Screenshot and code edit data
• • • • • • •
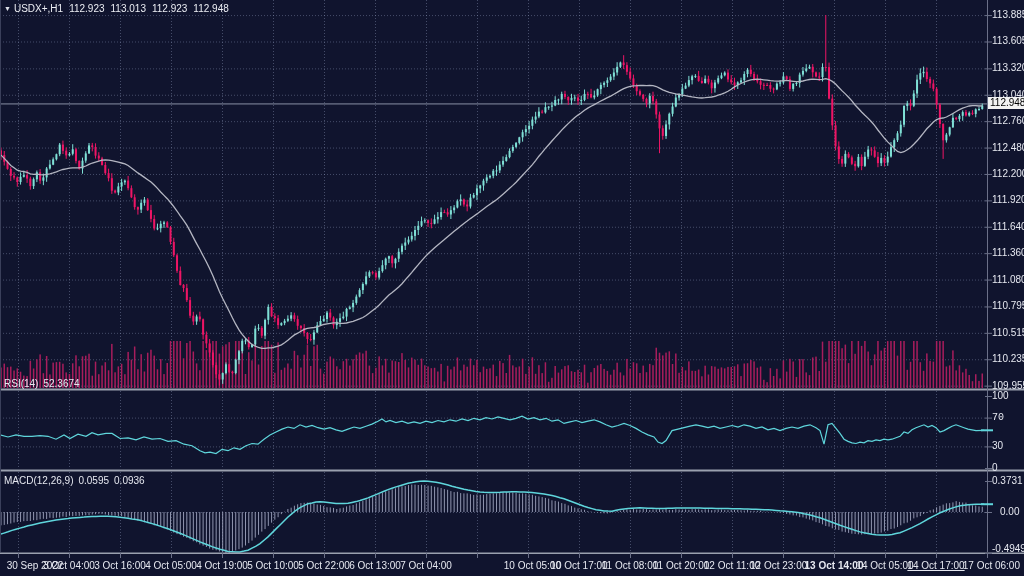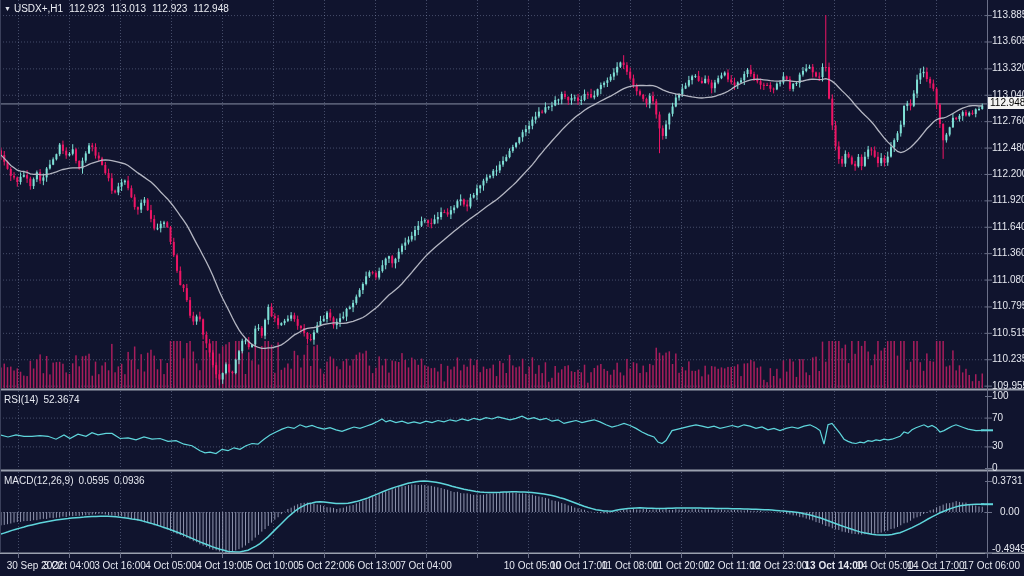--- a/index.html
+++ b/index.html
@@ -1381,21 +1381,21 @@
         <line x1="987.5" y1="553" x2="987.5" y2="558" stroke="#6b7088"></line>
         <line x1="981" y1="430.295472" x2="993" y2="430.295472" stroke="#5fd6dc" stroke-width="2"></line>
         <line x1="981" y1="504.2229965156794" x2="993" y2="504.2229965156794" stroke="#5fd6dc" stroke-width="2"></line>
       </g>
     </svg>
 
   <div id="symbol-info">
     <span class="tri">▼</span><span>USDX+,H1</span><span class="v">112.923</span><span class="v">113.013</span><span class="v">112.923</span><span class="v">112.948</span>
   </div>
 
-  <div class="ind-label" style="left:4px;top:394px;">
+  <div class="ind-label" style="left:4px;top:378px;">
     <span>RSI(14)</span><span class="v">52.3674</span>
   </div>
 
   <div class="ind-label" style="left:4px;top:475px;">
     <span>MACD(12,26,9)</span><span class="v">0.0595</span><span class="v">0.0936</span>
   </div>
 
   <div id="price-axis">
       <div class="lbl" style="left: 5px; top: 9px;">113.885</div>
       <div class="lbl" style="left: 5px; top: 35px;">113.605</div>
@@ -1408,21 +1408,21 @@
       <div class="lbl" style="left: 5px; top: 221px;">111.640</div>
       <div class="lbl" style="left: 5px; top: 247px;">111.360</div>
       <div class="lbl" style="left: 5px; top: 274px;">111.080</div>
       <div class="lbl" style="left: 5px; top: 300px;">110.795</div>
       <div class="lbl" style="left: 5px; top: 327px;">110.515</div>
       <div class="lbl" style="left: 5px; top: 353px;">110.235</div>
       <div class="lbl" style="left: 5px; top: 380px;">109.955</div>
     </div>
   <div id="rsi-axis">
       <div class="lbl" style="left: 992px; top: 390px;">100</div>
-      <div class="lbl" style="left: 992px; top: 412px;">70</div>
+      <div class="lbl" style="left: 992px; top: 412px; font-family: Liberation Mono, monospace;">70</div>
       <div class="lbl" style="left: 992px; top: 440px;">30</div>
       <div class="lbl" style="left: 992px; top: 462px;">0</div>
     </div>
   <div id="macd-axis">
       <div class="lbl" style="left: 992px; top: 475px;">0.3731</div>
       <div class="lbl" style="left: 992px; top: 506px; padding-left: 8px;">0.00</div>
       <div class="lbl" style="left: 992px; top: 543px;">-0.4949</div>
     </div>
   <div id="time-axis">
       <div class="lbl" style="left: 2px; width: 66px; text-align: center; top: 6px;">30 Sep 2022</div>

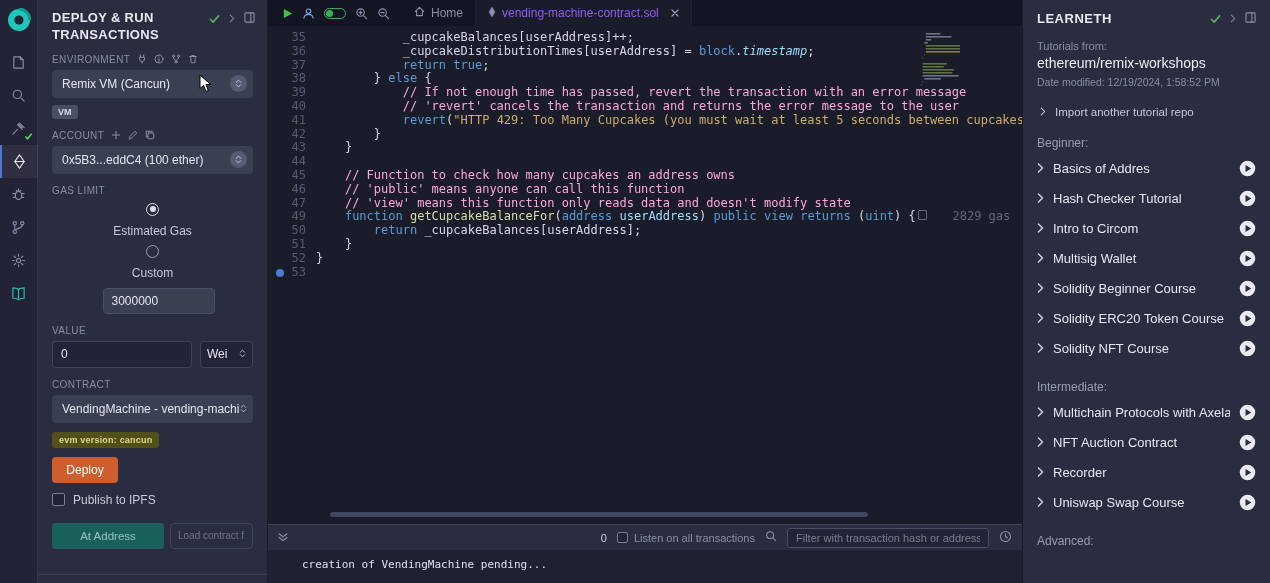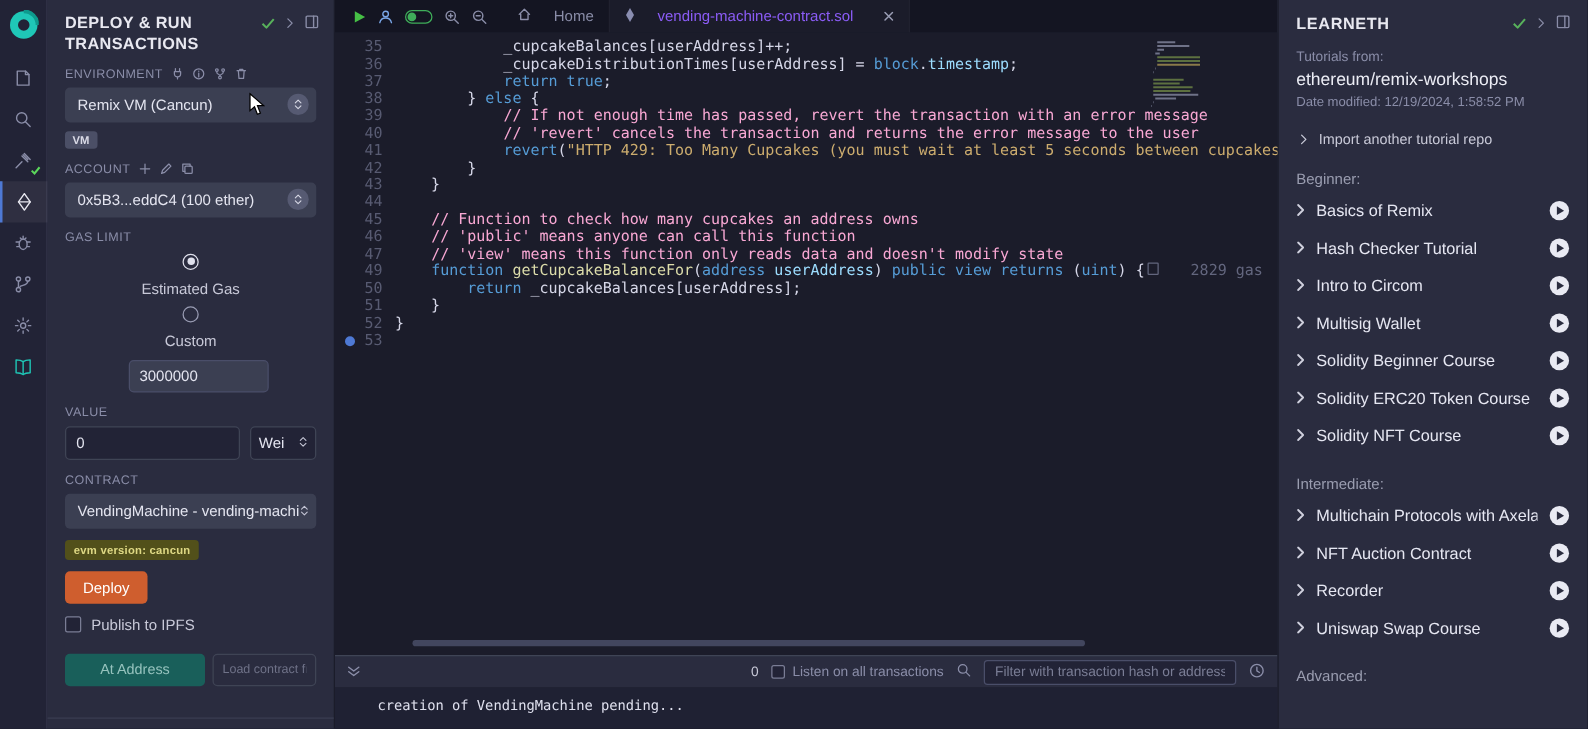--- a/index.html
+++ b/index.html
@@ -62,33 +62,33 @@
   .count-badge.dim { background:#44507a; }
   .foot-chevron { margin-left:auto; color:#aeb0c4; }
 
   
   .center { flex:1; display:flex; flex-direction:column; min-width:0; background:#1b1c2a; }
   .tabstrip { height:26px; background:#141522; display:flex; align-items:stretch; flex:none; }
   .strip-icons { display:flex; align-items:center; gap:9px; padding:0 12px 0 14px; }
   .strip-icons > * { cursor:pointer; display:inline-flex; }
   .toggle-pill { width:22px; height:11px; border-radius:6px; border:1px solid #3fae5a; position:relative; }
   .toggle-pill::after { content:""; position:absolute; left:1px; top:1px; width:7px; height:7px; border-radius:50%; background:#3fae5a; }
-  .tab { display:flex; align-items:center; gap:18px; padding:0 12px; font-size:12px; color:#8a8da8; border-right:1px solid #20212f; cursor:pointer; }
+  .tab { display:flex; align-items:center; gap:6px; padding:0 12px; font-size:12px; color:#8a8da8; border-right:1px solid #20212f; cursor:pointer; }
   .tab.active { background:#1b1c2a; color:#8b5cf6; }
   .tab .closex { margin-left:6px; color:#9a9db4; display:inline-flex; }
 
   .editor-wrap { flex:1; position:relative; overflow:hidden; background:#1b1c2a; padding-top:5px; }
   #code { font-family:"DejaVu Sans Mono", monospace; font-size:12px; line-height:13.8px; }
   .cl { display:flex; height:13.8px; position:relative; }
   .ln { flex:none; width:38px; text-align:right; padding-right:0; color:#585b72; user-select:none; }
   .ct { flex:none; white-space:pre; padding-left:10px; }
   .dot { position:absolute; left:8px; top:3px; width:8px; height:8px; border-radius:50%; background:#4e79d4; cursor:pointer; }
   .tk-pl { color:#d6d7e8; } .tk-kw { color:#569cd6; } .tk-cm { color:#f9a8d4; }
   .tk-st { color:#ccac6e; } .tk-fn { color:#dcdcaa; } .tk-pm { color:#9cdcfe; }
-  .tk-bi { color:#9cdcfe; } .tk-gh { color:#63667e; }
+  .tk-bi { color:#9cdcfe;font-style:italic; } .tk-gh { color:#63667e; }
   .tk-gh::before { content:""; display:inline-block; width:7px; height:8px; border:1px solid #63667e; border-radius:1px; margin:0 4px 0 2px; }
   .minimap { position:absolute; top:4px; right:62px; width:40px; cursor:pointer; }
   .hscroll { position:absolute; bottom:7px; left:62px; width:538px; height:5px; border-radius:3px; background:#42465e; cursor:pointer; }
 
   .terminal { flex:none; height:59px; display:flex; flex-direction:column; }
   .term-bar { height:26px; background:#2a2c3f; border-top:1px solid #3f4455; display:flex; align-items:center; padding:0 10px 0 10px; gap:10px; }
   .term-right { margin-left:auto; display:flex; align-items:center; gap:10px; }
   .tx-count { font-size:11px; color:#c8c9d8; }
   .listen { display:flex; align-items:center; gap:6px; cursor:pointer; }
   .listen .checkbox { width:11px; height:11px; }
@@ -543,21 +543,21 @@
       </div>
     </div>
     <div id="tutorial-sections">
         <div class="sec-label">Beginner:</div>
         <div class="tut-item">
           <span class="chevwrap" style="display:inline-flex;color:#cfd0dd">
             <svg class="chev" width="7" height="10" viewBox="0 0 7 10">
               <path d="M1.5 1L5.5 5 1.5 9" fill="none" stroke="currentColor" stroke-width="1.5" stroke-linecap="round" stroke-linejoin="round"></path>
             </svg>
           </span>
-          <span class="tut-label">Basics of Remix</span>
+          <span class="tut-label">Basics of Addres</span>
           <svg class="play" width="17" height="17" viewBox="0 0 18 18">
             <circle cx="9" cy="9" r="8.2" fill="#e9eaf3"></circle>
             <path d="M6.9 5.3L13 9l-6.1 3.7z" fill="#2a2c3f"></path>
           </svg>
         </div>
         <div class="tut-item">
           <span class="chevwrap" style="display:inline-flex;color:#cfd0dd">
             <svg class="chev" width="7" height="10" viewBox="0 0 7 10">
               <path d="M1.5 1L5.5 5 1.5 9" fill="none" stroke="currentColor" stroke-width="1.5" stroke-linecap="round" stroke-linejoin="round"></path>
             </svg>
• • • • • • •
● REQUIRED WORK
Go through the entries above and write them out again exactly, images left behind.

● REPLY TO THE EXERCISE
--- a/index.html
+++ b/index.html
@@ -1381,21 +1381,21 @@
         <line x1="987.5" y1="553" x2="987.5" y2="558" stroke="#6b7088"></line>
         <line x1="981" y1="430.295472" x2="993" y2="430.295472" stroke="#5fd6dc" stroke-width="2"></line>
         <line x1="981" y1="504.2229965156794" x2="993" y2="504.2229965156794" stroke="#5fd6dc" stroke-width="2"></line>
       </g>
     </svg>
 
   <div id="symbol-info">
     <span class="tri">▼</span><span>USDX+,H1</span><span class="v">112.923</span><span class="v">113.013</span><span class="v">112.923</span><span class="v">112.948</span>
   </div>
 
-  <div class="ind-label" style="left:4px;top:394px;">
+  <div class="ind-label" style="left:4px;top:378px;">
     <span>RSI(14)</span><span class="v">52.3674</span>
   </div>
 
   <div class="ind-label" style="left:4px;top:475px;">
     <span>MACD(12,26,9)</span><span class="v">0.0595</span><span class="v">0.0936</span>
   </div>
 
   <div id="price-axis">
       <div class="lbl" style="left: 5px; top: 9px;">113.885</div>
       <div class="lbl" style="left: 5px; top: 35px;">113.605</div>
@@ -1408,21 +1408,21 @@
       <div class="lbl" style="left: 5px; top: 221px;">111.640</div>
       <div class="lbl" style="left: 5px; top: 247px;">111.360</div>
       <div class="lbl" style="left: 5px; top: 274px;">111.080</div>
       <div class="lbl" style="left: 5px; top: 300px;">110.795</div>
       <div class="lbl" style="left: 5px; top: 327px;">110.515</div>
       <div class="lbl" style="left: 5px; top: 353px;">110.235</div>
       <div class="lbl" style="left: 5px; top: 380px;">109.955</div>
     </div>
   <div id="rsi-axis">
       <div class="lbl" style="left: 992px; top: 390px;">100</div>
-      <div class="lbl" style="left: 992px; top: 412px;">70</div>
+      <div class="lbl" style="left: 992px; top: 412px; font-family: Liberation Mono, monospace;">70</div>
       <div class="lbl" style="left: 992px; top: 440px;">30</div>
       <div class="lbl" style="left: 992px; top: 462px;">0</div>
     </div>
   <div id="macd-axis">
       <div class="lbl" style="left: 992px; top: 475px;">0.3731</div>
       <div class="lbl" style="left: 992px; top: 506px; padding-left: 8px;">0.00</div>
       <div class="lbl" style="left: 992px; top: 543px;">-0.4949</div>
     </div>
   <div id="time-axis">
       <div class="lbl" style="left: 2px; width: 66px; text-align: center; top: 6px;">30 Sep 2022</div>

--- a/index.html
+++ b/index.html
@@ -62,33 +62,33 @@
   .count-badge.dim { background:#44507a; }
   .foot-chevron { margin-left:auto; color:#aeb0c4; }
 
   
   .center { flex:1; display:flex; flex-direction:column; min-width:0; background:#1b1c2a; }
   .tabstrip { height:26px; background:#141522; display:flex; align-items:stretch; flex:none; }
   .strip-icons { display:flex; align-items:center; gap:9px; padding:0 12px 0 14px; }
   .strip-icons > * { cursor:pointer; display:inline-flex; }
   .toggle-pill { width:22px; height:11px; border-radius:6px; border:1px solid #3fae5a; position:relative; }
   .toggle-pill::after { content:""; position:absolute; left:1px; top:1px; width:7px; height:7px; border-radius:50%; background:#3fae5a; }
-  .tab { display:flex; align-items:center; gap:18px; padding:0 12px; font-size:12px; color:#8a8da8; border-right:1px solid #20212f; cursor:pointer; }
+  .tab { display:flex; align-items:center; gap:6px; padding:0 12px; font-size:12px; color:#8a8da8; border-right:1px solid #20212f; cursor:pointer; }
   .tab.active { background:#1b1c2a; color:#8b5cf6; }
   .tab .closex { margin-left:6px; color:#9a9db4; display:inline-flex; }
 
   .editor-wrap { flex:1; position:relative; overflow:hidden; background:#1b1c2a; padding-top:5px; }
   #code { font-family:"DejaVu Sans Mono", monospace; font-size:12px; line-height:13.8px; }
   .cl { display:flex; height:13.8px; position:relative; }
   .ln { flex:none; width:38px; text-align:right; padding-right:0; color:#585b72; user-select:none; }
   .ct { flex:none; white-space:pre; padding-left:10px; }
   .dot { position:absolute; left:8px; top:3px; width:8px; height:8px; border-radius:50%; background:#4e79d4; cursor:pointer; }
   .tk-pl { color:#d6d7e8; } .tk-kw { color:#569cd6; } .tk-cm { color:#f9a8d4; }
   .tk-st { color:#ccac6e; } .tk-fn { color:#dcdcaa; } .tk-pm { color:#9cdcfe; }
-  .tk-bi { color:#9cdcfe; } .tk-gh { color:#63667e; }
+  .tk-bi { color:#9cdcfe;font-style:italic; } .tk-gh { color:#63667e; }
   .tk-gh::before { content:""; display:inline-block; width:7px; height:8px; border:1px solid #63667e; border-radius:1px; margin:0 4px 0 2px; }
   .minimap { position:absolute; top:4px; right:62px; width:40px; cursor:pointer; }
   .hscroll { position:absolute; bottom:7px; left:62px; width:538px; height:5px; border-radius:3px; background:#42465e; cursor:pointer; }
 
   .terminal { flex:none; height:59px; display:flex; flex-direction:column; }
   .term-bar { height:26px; background:#2a2c3f; border-top:1px solid #3f4455; display:flex; align-items:center; padding:0 10px 0 10px; gap:10px; }
   .term-right { margin-left:auto; display:flex; align-items:center; gap:10px; }
   .tx-count { font-size:11px; color:#c8c9d8; }
   .listen { display:flex; align-items:center; gap:6px; cursor:pointer; }
   .listen .checkbox { width:11px; height:11px; }
@@ -543,21 +543,21 @@
       </div>
     </div>
     <div id="tutorial-sections">
         <div class="sec-label">Beginner:</div>
         <div class="tut-item">
           <span class="chevwrap" style="display:inline-flex;color:#cfd0dd">
             <svg class="chev" width="7" height="10" viewBox="0 0 7 10">
               <path d="M1.5 1L5.5 5 1.5 9" fill="none" stroke="currentColor" stroke-width="1.5" stroke-linecap="round" stroke-linejoin="round"></path>
             </svg>
           </span>
-          <span class="tut-label">Basics of Remix</span>
+          <span class="tut-label">Basics of Addres</span>
           <svg class="play" width="17" height="17" viewBox="0 0 18 18">
             <circle cx="9" cy="9" r="8.2" fill="#e9eaf3"></circle>
             <path d="M6.9 5.3L13 9l-6.1 3.7z" fill="#2a2c3f"></path>
           </svg>
         </div>
         <div class="tut-item">
           <span class="chevwrap" style="display:inline-flex;color:#cfd0dd">
             <svg class="chev" width="7" height="10" viewBox="0 0 7 10">
               <path d="M1.5 1L5.5 5 1.5 9" fill="none" stroke="currentColor" stroke-width="1.5" stroke-linecap="round" stroke-linejoin="round"></path>
             </svg>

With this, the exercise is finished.